(THE TASK):
Go through the data line by line. Copy each one holding the string "total".

*** DATA Section Begins ***

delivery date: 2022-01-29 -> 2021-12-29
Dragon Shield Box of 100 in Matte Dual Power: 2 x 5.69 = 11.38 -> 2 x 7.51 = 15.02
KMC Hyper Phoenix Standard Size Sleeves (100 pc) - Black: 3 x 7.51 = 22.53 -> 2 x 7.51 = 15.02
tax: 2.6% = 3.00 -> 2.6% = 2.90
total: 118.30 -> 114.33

*** DATA Section Ends ***
*** DATA Section Begins ***

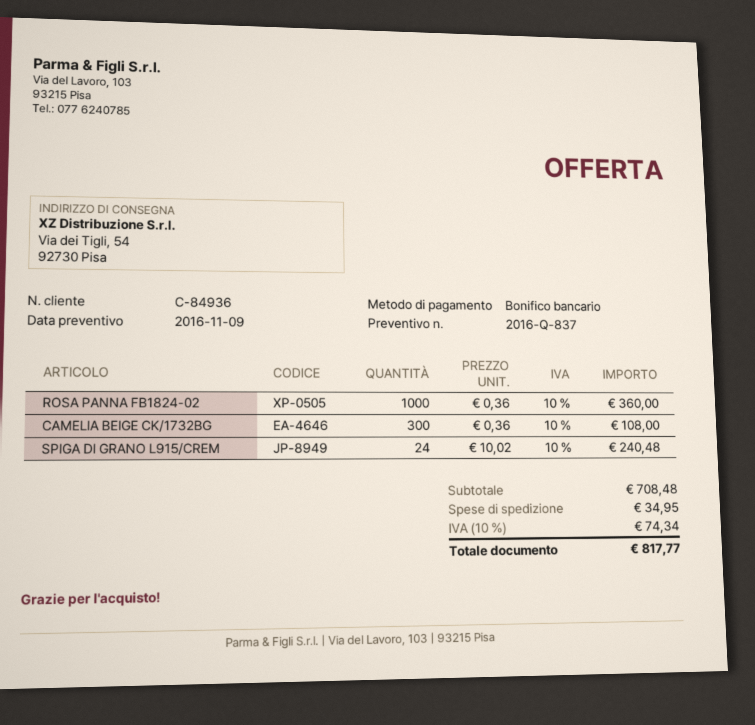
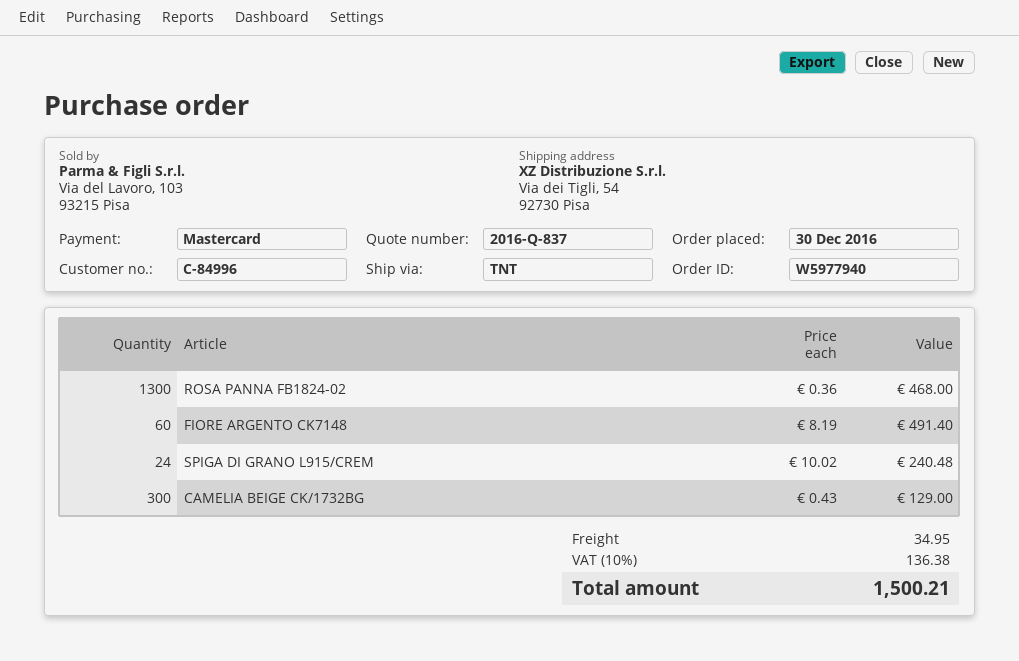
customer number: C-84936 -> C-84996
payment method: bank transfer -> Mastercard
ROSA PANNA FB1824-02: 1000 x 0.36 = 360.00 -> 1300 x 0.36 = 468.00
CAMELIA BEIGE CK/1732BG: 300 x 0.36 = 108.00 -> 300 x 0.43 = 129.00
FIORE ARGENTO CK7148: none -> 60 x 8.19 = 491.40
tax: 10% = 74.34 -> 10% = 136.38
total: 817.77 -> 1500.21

*** DATA Section Ends ***
*** DATA Section Begins ***

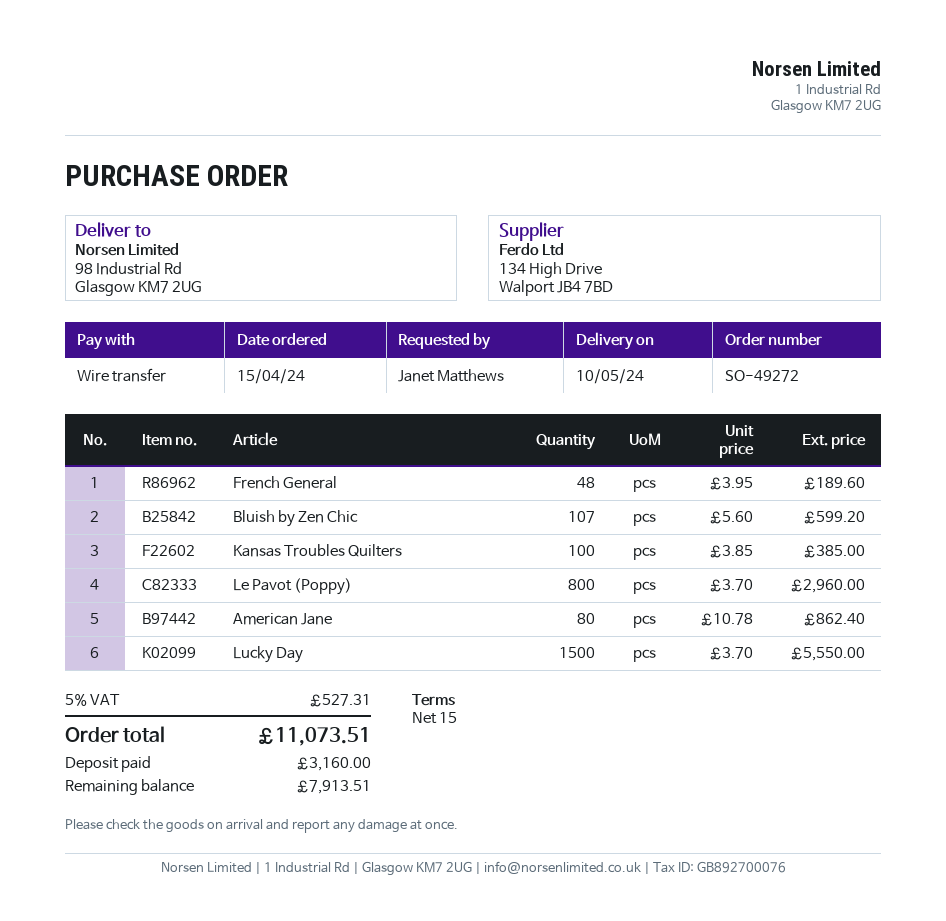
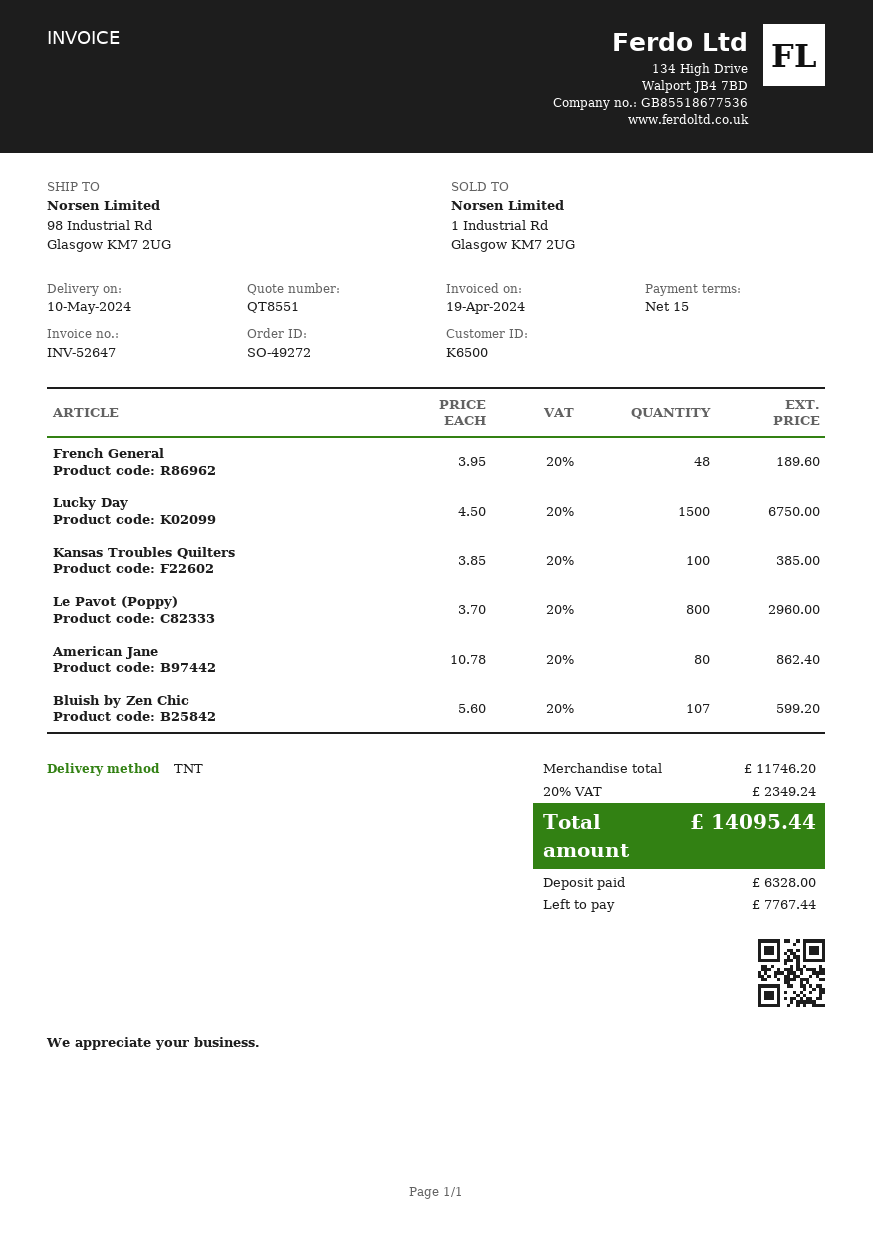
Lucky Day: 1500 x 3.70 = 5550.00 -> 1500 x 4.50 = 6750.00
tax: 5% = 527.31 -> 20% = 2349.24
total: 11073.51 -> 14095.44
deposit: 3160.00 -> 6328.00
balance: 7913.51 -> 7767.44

*** DATA Section Ends ***

(ANSWER TO THE EXERCISE):
total: 118.30 -> 114.33
total: 817.77 -> 1500.21
total: 11073.51 -> 14095.44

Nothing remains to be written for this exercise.